== Provided records

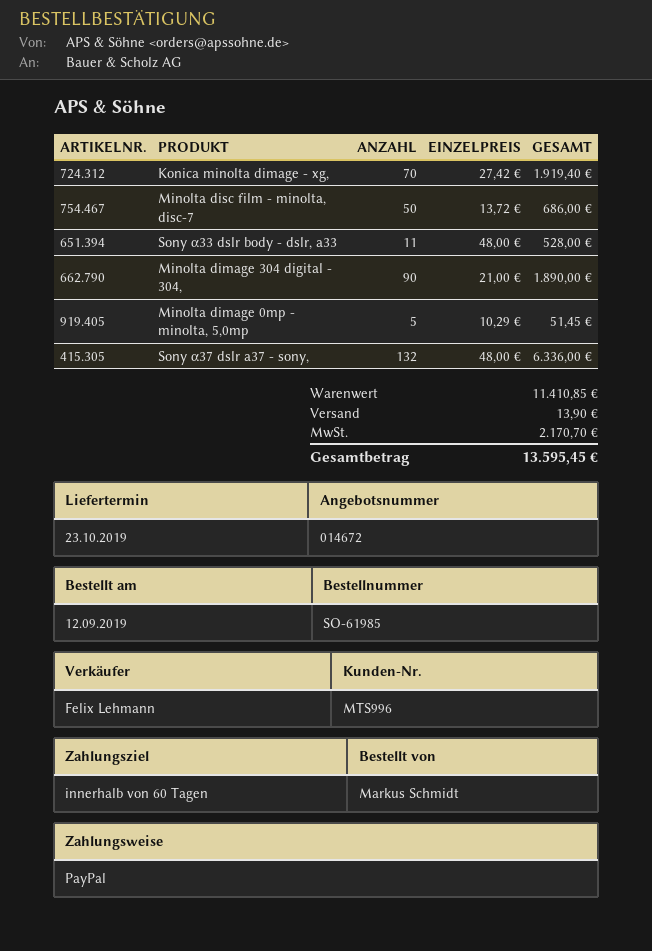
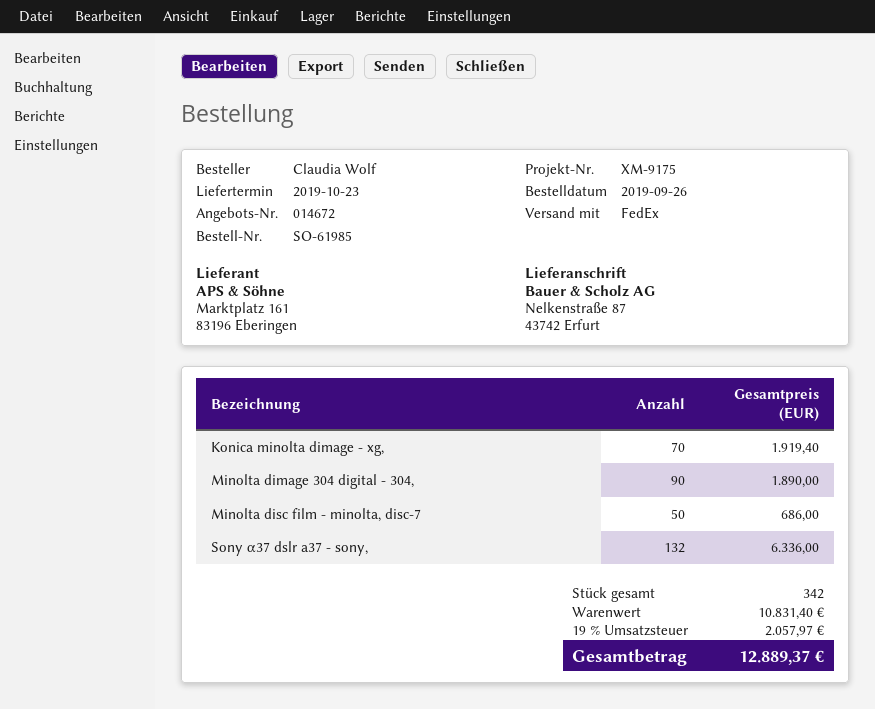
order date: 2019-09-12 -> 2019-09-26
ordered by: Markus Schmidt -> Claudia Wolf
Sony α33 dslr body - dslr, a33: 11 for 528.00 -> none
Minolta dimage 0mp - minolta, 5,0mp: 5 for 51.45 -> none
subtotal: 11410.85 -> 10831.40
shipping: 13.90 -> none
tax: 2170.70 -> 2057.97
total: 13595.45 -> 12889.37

====

Which lines above contain the word "none"? Copy each one.

• [Expected output]:
Sony α33 dslr body - dslr, a33: 11 for 528.00 -> none
Minolta dimage 0mp - minolta, 5,0mp: 5 for 51.45 -> none
shipping: 13.90 -> none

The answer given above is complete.